Thank you for your prayers: there’s nothing much wrong with her. Touch of arthritis. A bit of overgrooming. And this patch of something on her side, which the vet thought might be ringworm: but it doesn’t seem to bother her much.

Ah, but the fifteen-minute ride to get there! You’d think we had a swarm of scorpions in the carrier with her. Now that she’s home, she growls at me. *sigh*


Sanity Break: Flight of the Knuckleball

My brother-in-law has had to be hospitalized for his dementia, and who knows how it’ll turn out? Please pray for him.

Meanwhile, permit me this indulgence. All my life I’ve wanted to throw a knuckleball, and have yet to accomplish it. Watch the video and see how the ball wobbles and wanders on its way to the catcher, who almost drops it. No wonder it’s so hard to hit.

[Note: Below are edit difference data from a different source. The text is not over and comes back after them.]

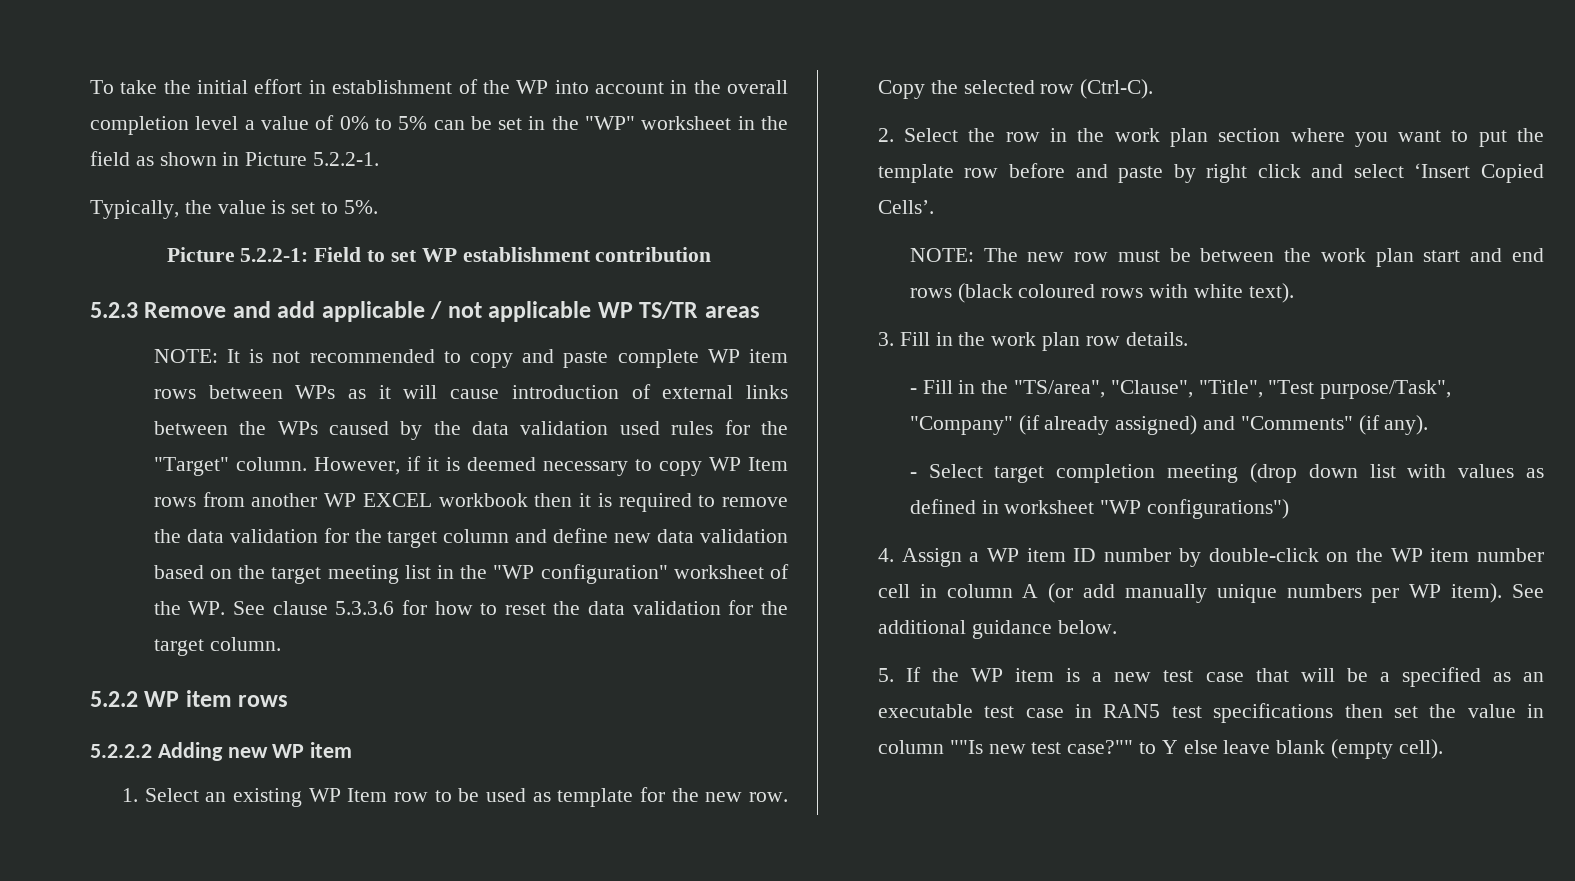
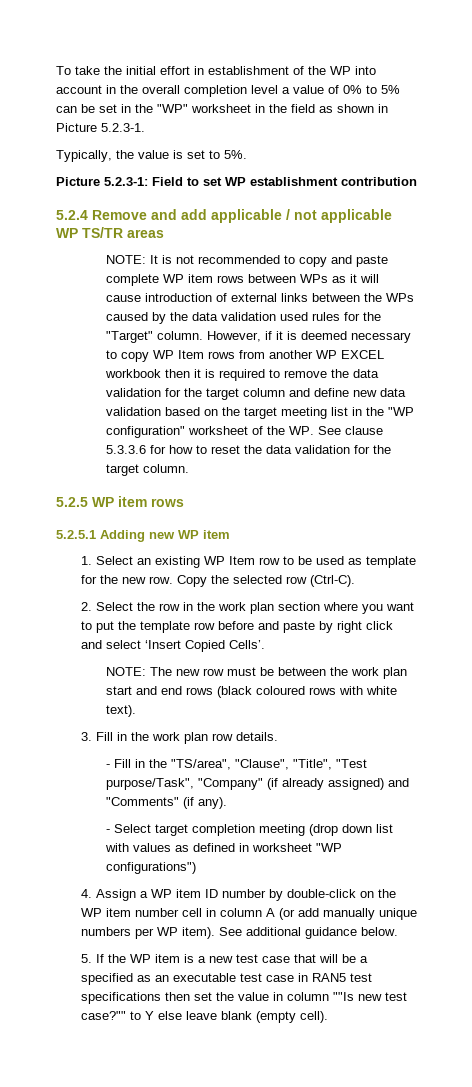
- To take the initial effort in establishment of the WP into account in the overall completion level a value of 0% to 5% can be set in the "WP" worksheet in the field as shown in Picture 5.2.2-1.
+ To take the initial effort in establishment of the WP into account in the overall completion level a value of 0% to 5% can be set in the "WP" worksheet in the field as shown in Picture 5.2.3-1.
- Picture 5.2.2-1: Field to set WP establishment contribution
+ Picture 5.2.3-1: Field to set WP establishment contribution
- 5.2.3 Remove and add applicable / not applicable WP TS/TR areas
+ 5.2.4 Remove and add applicable / not applicable WP TS/TR areas
- 5.2.2 WP item rows
+ 5.2.5 WP item rows
- 5.2.2.2 Adding new WP item
+ 5.2.5.1 Adding new WP item

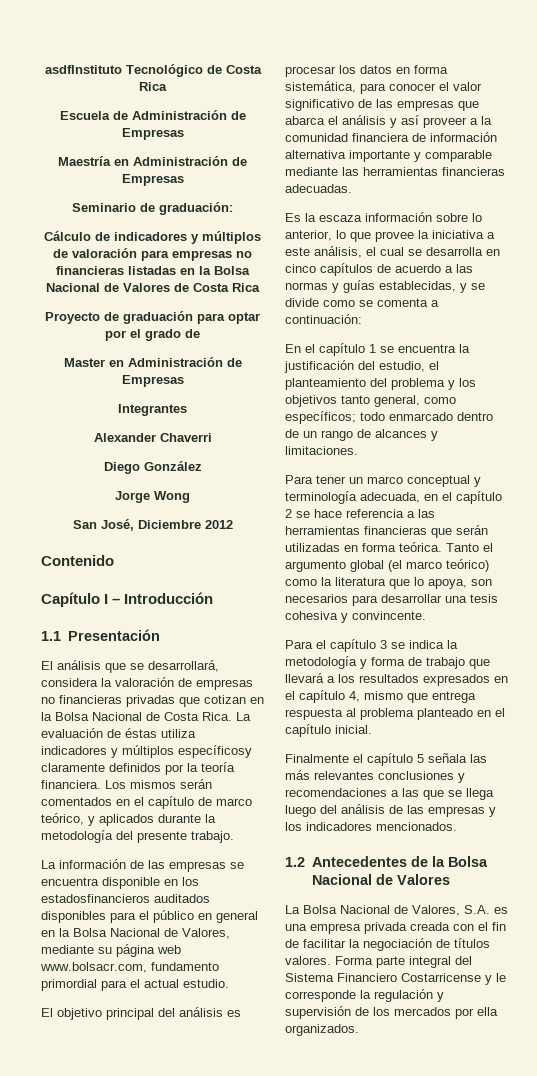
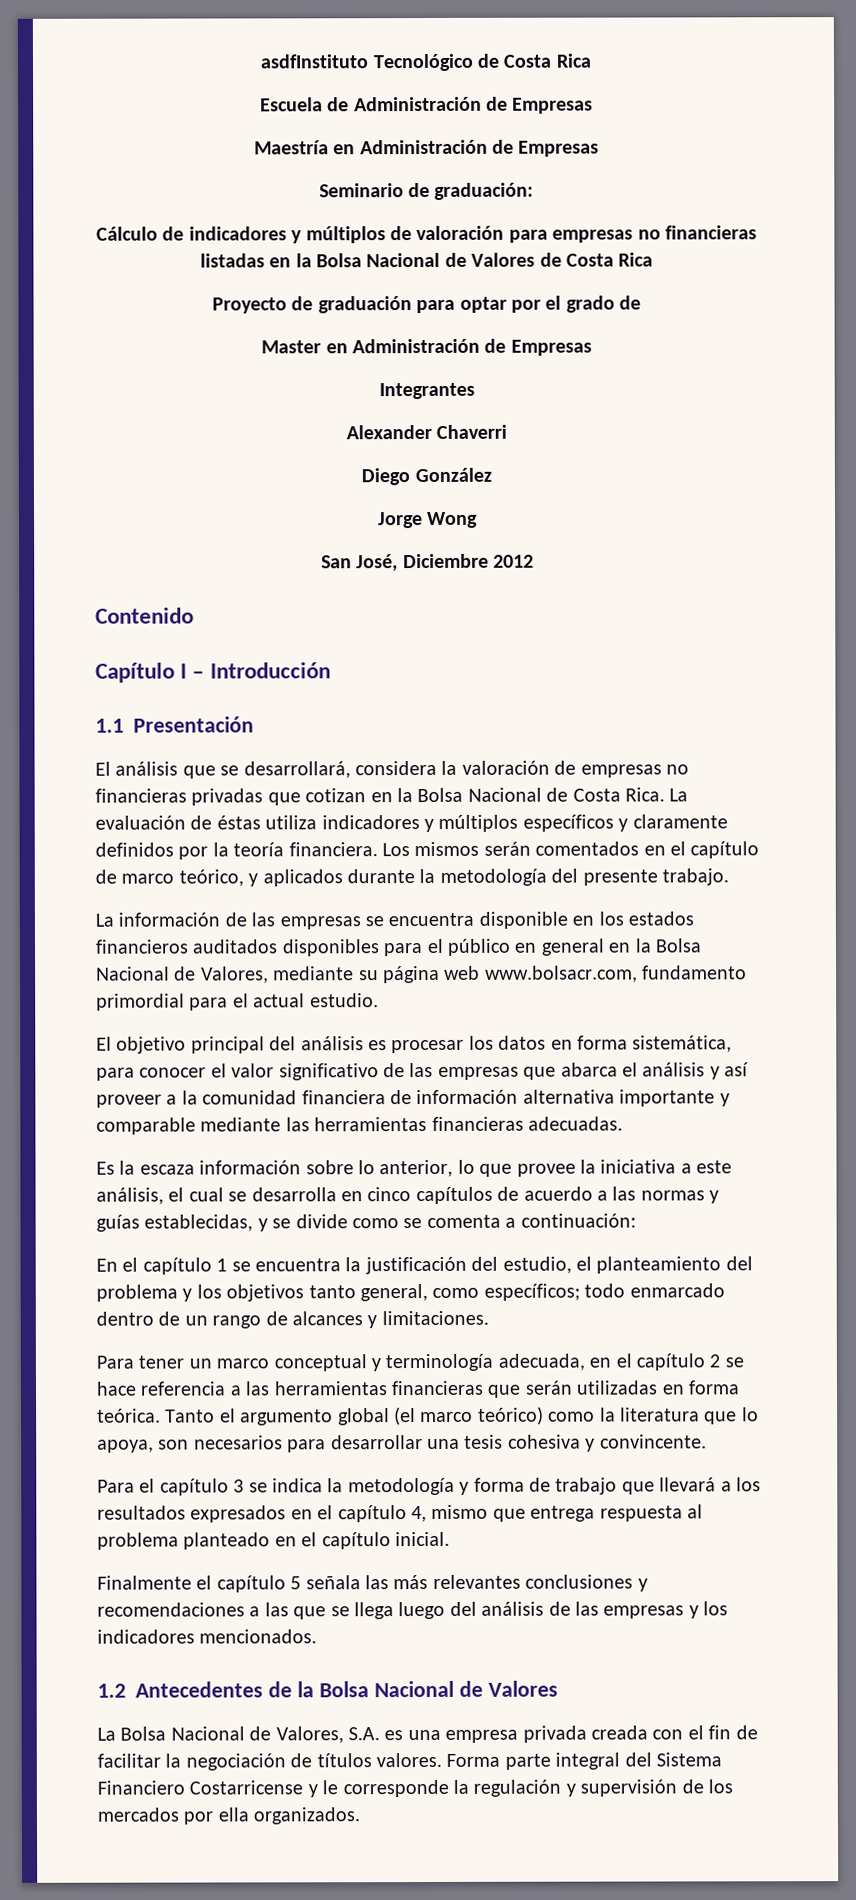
- La evaluación de éstas utiliza indicadores y múltiplos específicosy claramente definidos por la teoría financiera.
+ La evaluación de éstas utiliza indicadores y múltiplos específicos y claramente definidos por la teoría financiera.
- La información de las empresas se encuentra disponible en los estadosfinancieros auditados disponibles para el público en general en la Bolsa Nacional de Valores, mediante su página web www.bolsacr.com, fundamento primordial para el actual estudio.
+ La información de las empresas se encuentra disponible en los estados financieros auditados disponibles para el público en general en la Bolsa Nacional de Valores, mediante su página web www.bolsacr.com, fundamento primordial para el actual estudio.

The shortstop on our softball team, Sandy, had a terrific knuckleball. You really couldn’t tell where it was going to go. It’s hard to describe what I saw while waiting to catch it. A softball isn’t supposed to flutter like a moth! As a first baseman, I used to dread the possibility that someday Sandy would give in to temptation and throw me one of these fluttering moths during a game; but he never did.

It’s raining now, so I can’t go outside and try again with some black walnuts. By the time I was fifty I’d finally mastered the curveball, then the screwball; but the knuckleball continues to elude me. I’ll keep trying, though. It’s goofy things like this that keep you young.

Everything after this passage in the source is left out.